Start of Stored data

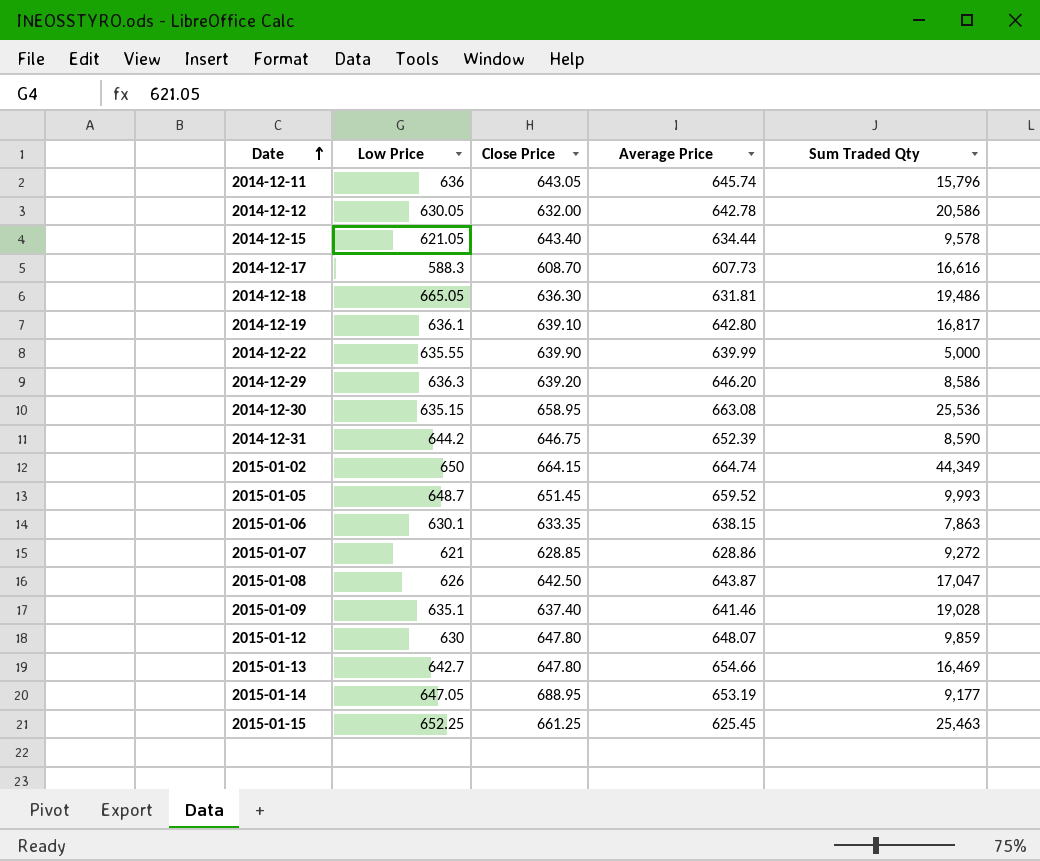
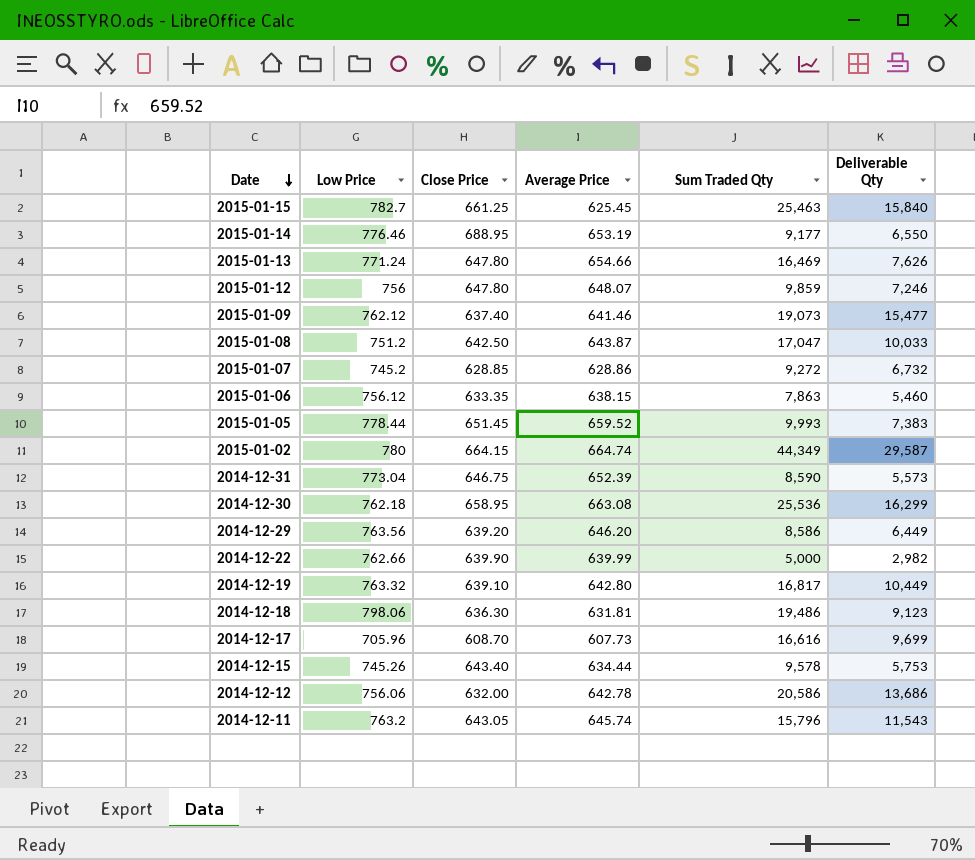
row order: Date ascending -> Date descending
column Deliverable Qty | position: none -> 6
2015-01-15 | Low Price: 652.25 -> 782.7
2015-01-14 | Low Price: 647.05 -> 776.46
2015-01-13 | Low Price: 642.7 -> 771.24
2015-01-12 | Low Price: 630 -> 756
2015-01-09 | Low Price: 635.1 -> 762.12
2015-01-09 | Sum Traded Qty: 19,028 -> 19,073
2015-01-08 | Low Price: 626 -> 751.2
2015-01-07 | Low Price: 621 -> 745.2
2015-01-06 | Low Price: 630.1 -> 756.12
2015-01-05 | Low Price: 648.7 -> 778.44
2015-01-02 | Low Price: 650 -> 780
2014-12-31 | Low Price: 644.2 -> 773.04
2014-12-30 | Low Price: 635.15 -> 762.18
2014-12-29 | Low Price: 636.3 -> 763.56
2014-12-22 | Low Price: 635.55 -> 762.66
2014-12-19 | Low Price: 636.1 -> 763.32
2014-12-18 | Low Price: 665.05 -> 798.06
2014-12-17 | Low Price: 588.3 -> 705.96
2014-12-15 | Low Price: 621.05 -> 745.26
2014-12-12 | Low Price: 630.05 -> 756.06
2014-12-11 | Low Price: 636 -> 763.2

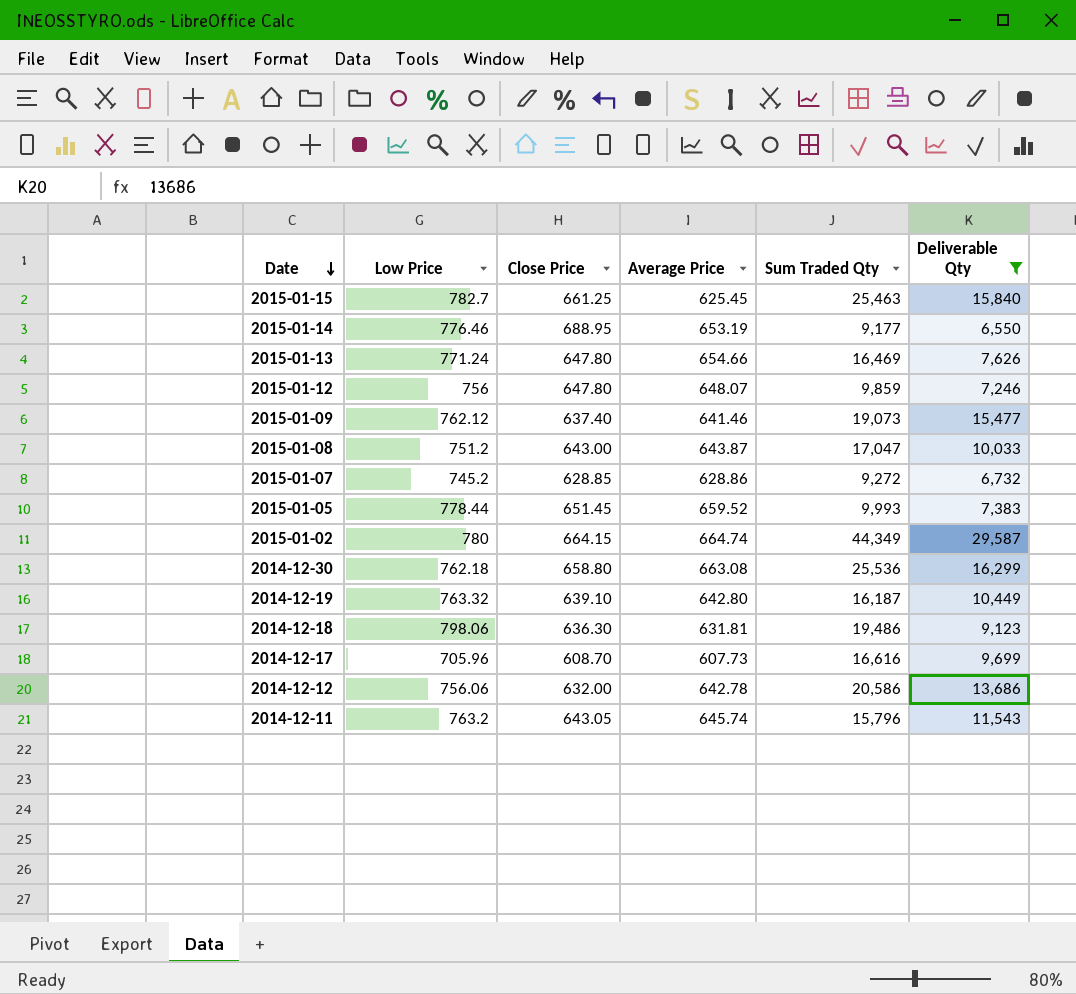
filter: none -> Deliverable Qty >= 6,550
2015-01-08 | Close Price: 642.50 -> 643.00
2014-12-30 | Close Price: 658.95 -> 658.80
2014-12-19 | Sum Traded Qty: 16,817 -> 16,187

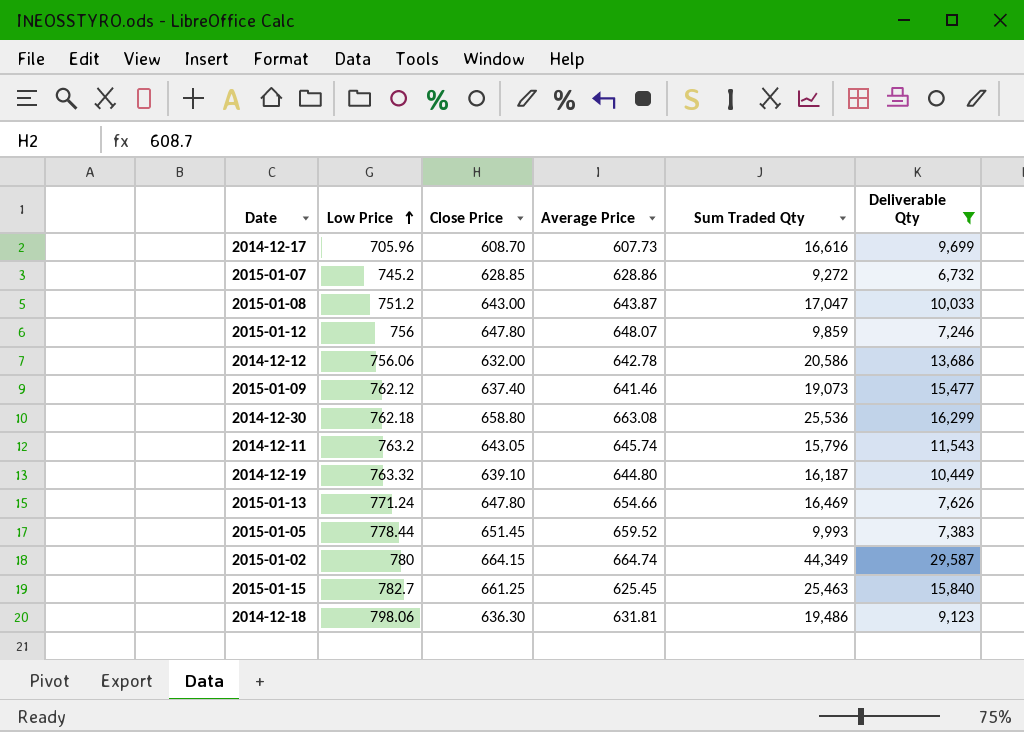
row order: Date descending -> Low Price ascending
row 2015-01-14: 776.46 | 688.95 | 653.19 | 9,177 | 6,550 -> none
2014-12-19 | Average Price: 642.80 -> 644.80

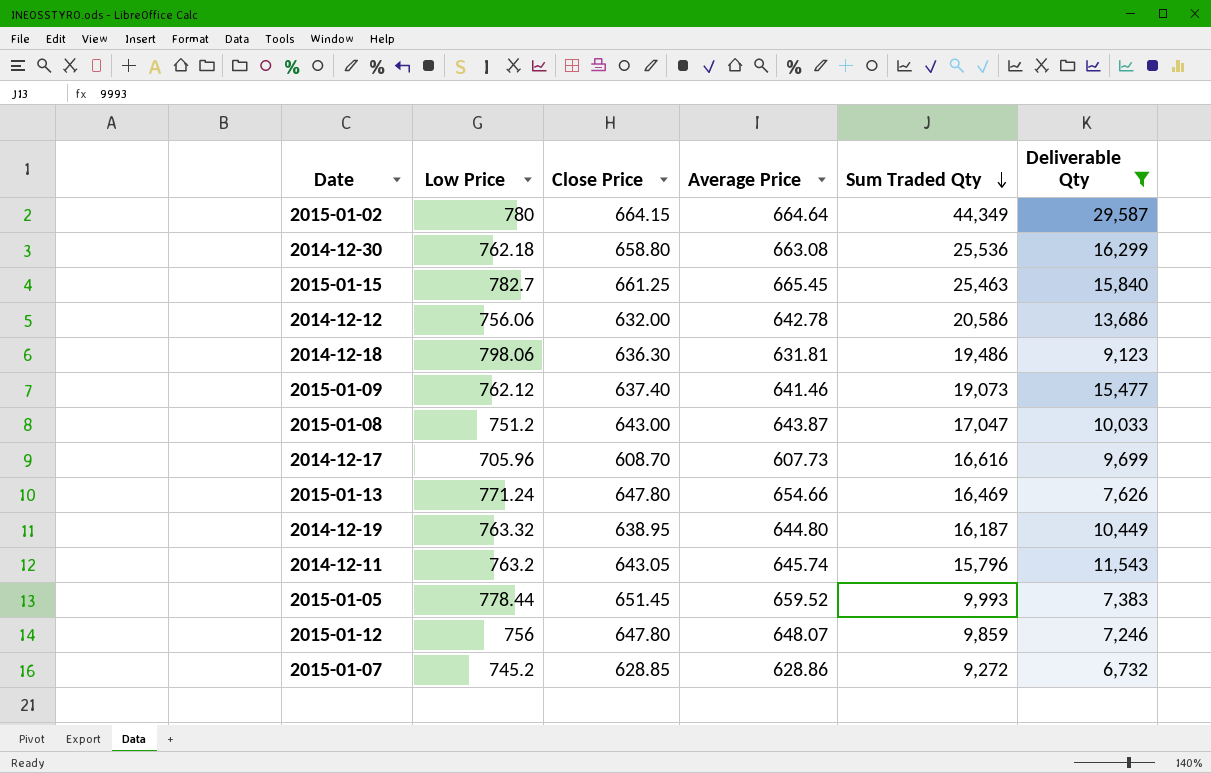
row order: Low Price ascending -> Sum Traded Qty descending
2015-01-02 | Average Price: 664.74 -> 664.64
2015-01-15 | Average Price: 625.45 -> 665.45
2014-12-19 | Close Price: 639.10 -> 638.95

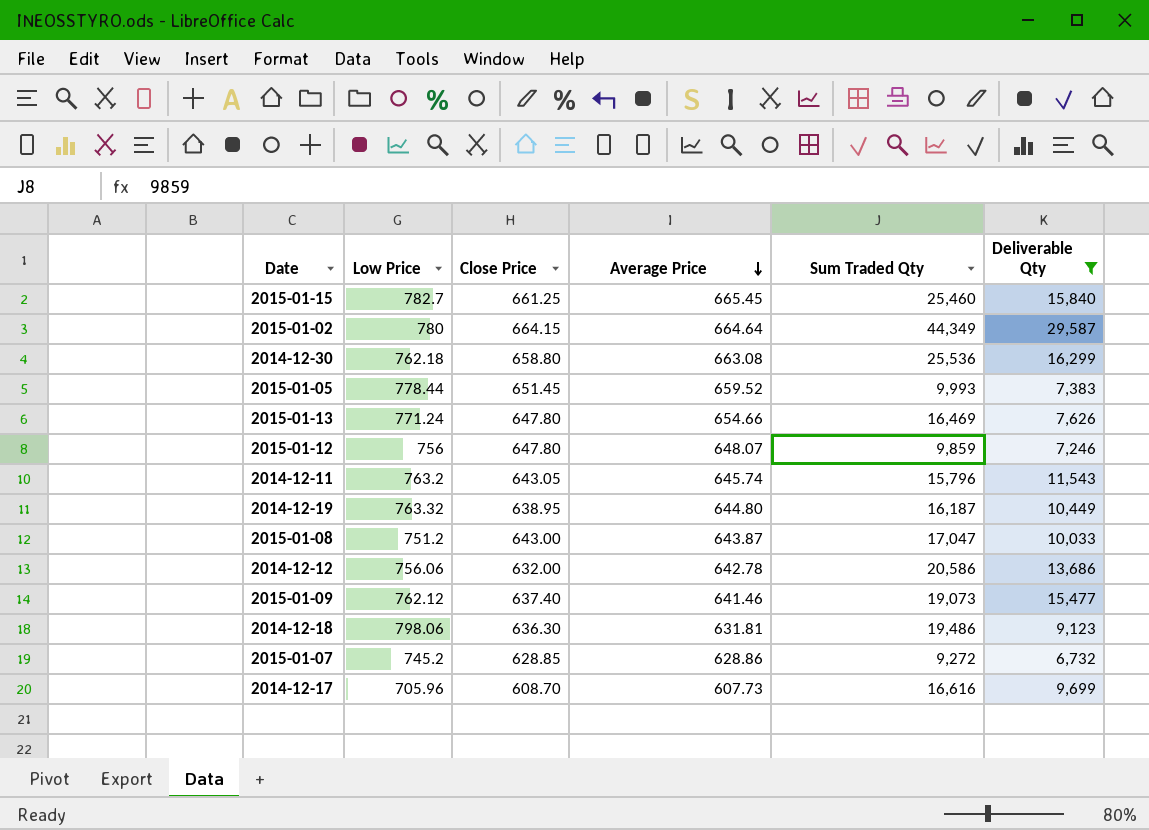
row order: Sum Traded Qty descending -> Average Price descending
2015-01-15 | Sum Traded Qty: 25,463 -> 25,460

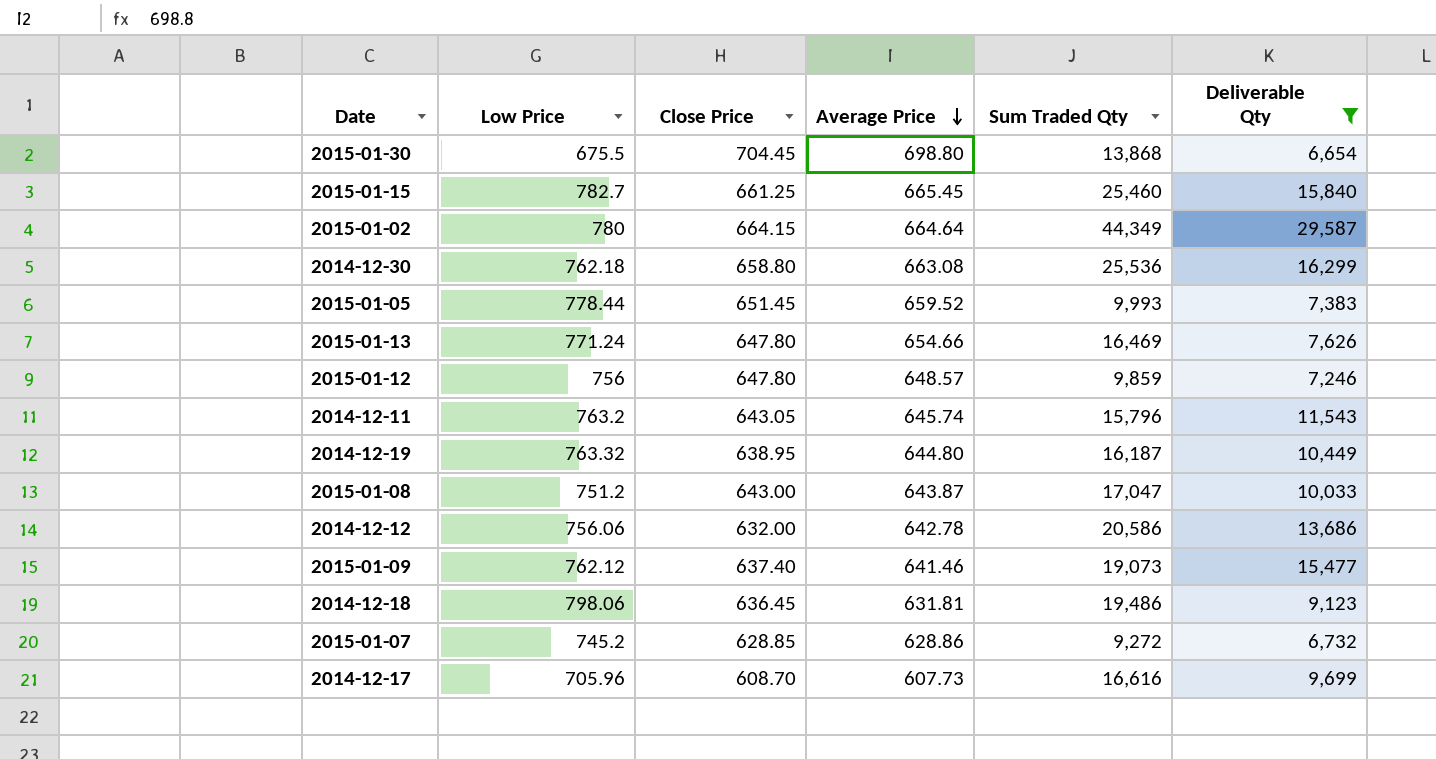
row 2015-01-30: none -> 675.5 | 704.45 | 698.80 | 13,868 | 6,654
2015-01-12 | Average Price: 648.07 -> 648.57
2014-12-18 | Close Price: 636.30 -> 636.45

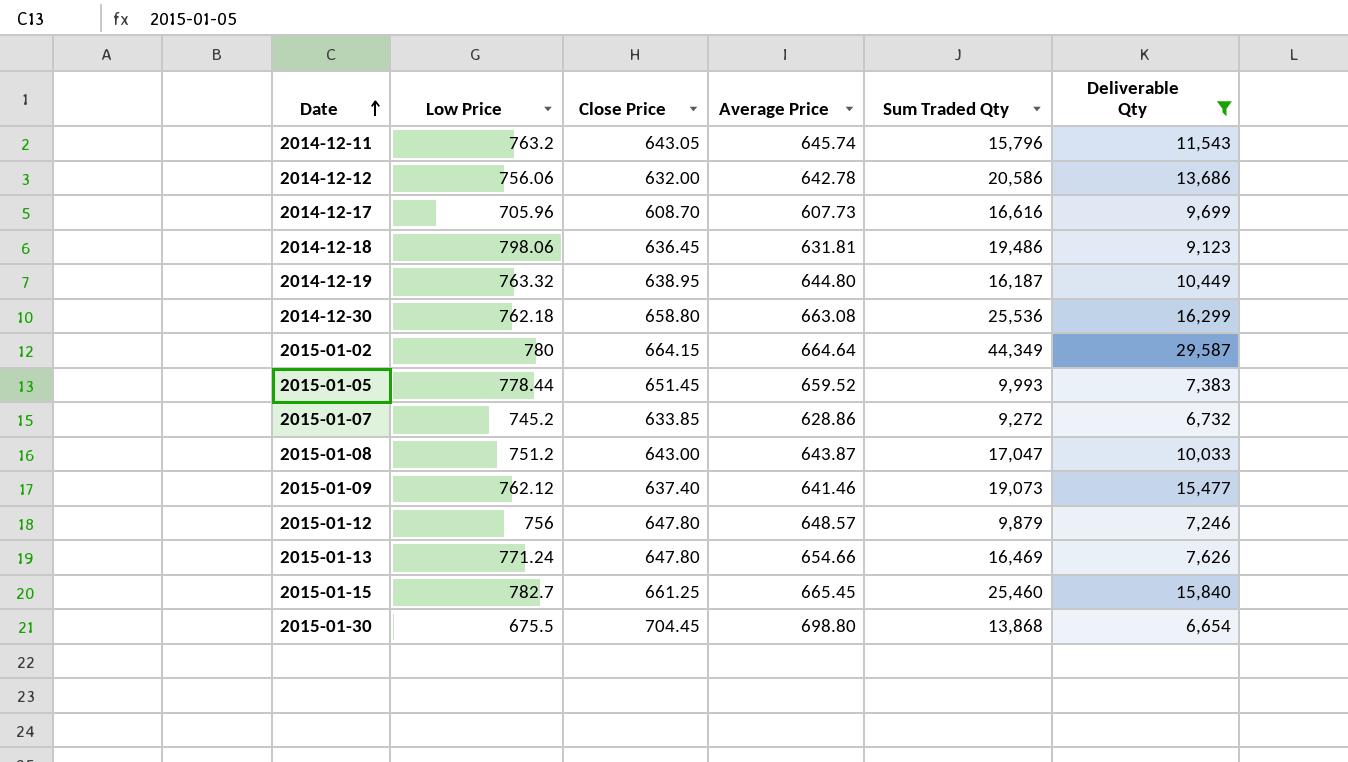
row order: Average Price descending -> Date ascending
2015-01-07 | Close Price: 628.85 -> 633.85
2015-01-12 | Sum Traded Qty: 9,859 -> 9,879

End of Stored data

The problem: Write out each line exactly, from the one containing "2015-01-15 | Sum Traded Qty: 25,463 -> 25,460" through the end of the entries, and skip the pictures.

The answer:
2015-01-15 | Sum Traded Qty: 25,463 -> 25,460

row 2015-01-30: none -> 675.5 | 704.45 | 698.80 | 13,868 | 6,654
2015-01-12 | Average Price: 648.07 -> 648.57
2014-12-18 | Close Price: 636.30 -> 636.45

row order: Average Price descending -> Date ascending
2015-01-07 | Close Price: 628.85 -> 633.85
2015-01-12 | Sum Traded Qty: 9,859 -> 9,879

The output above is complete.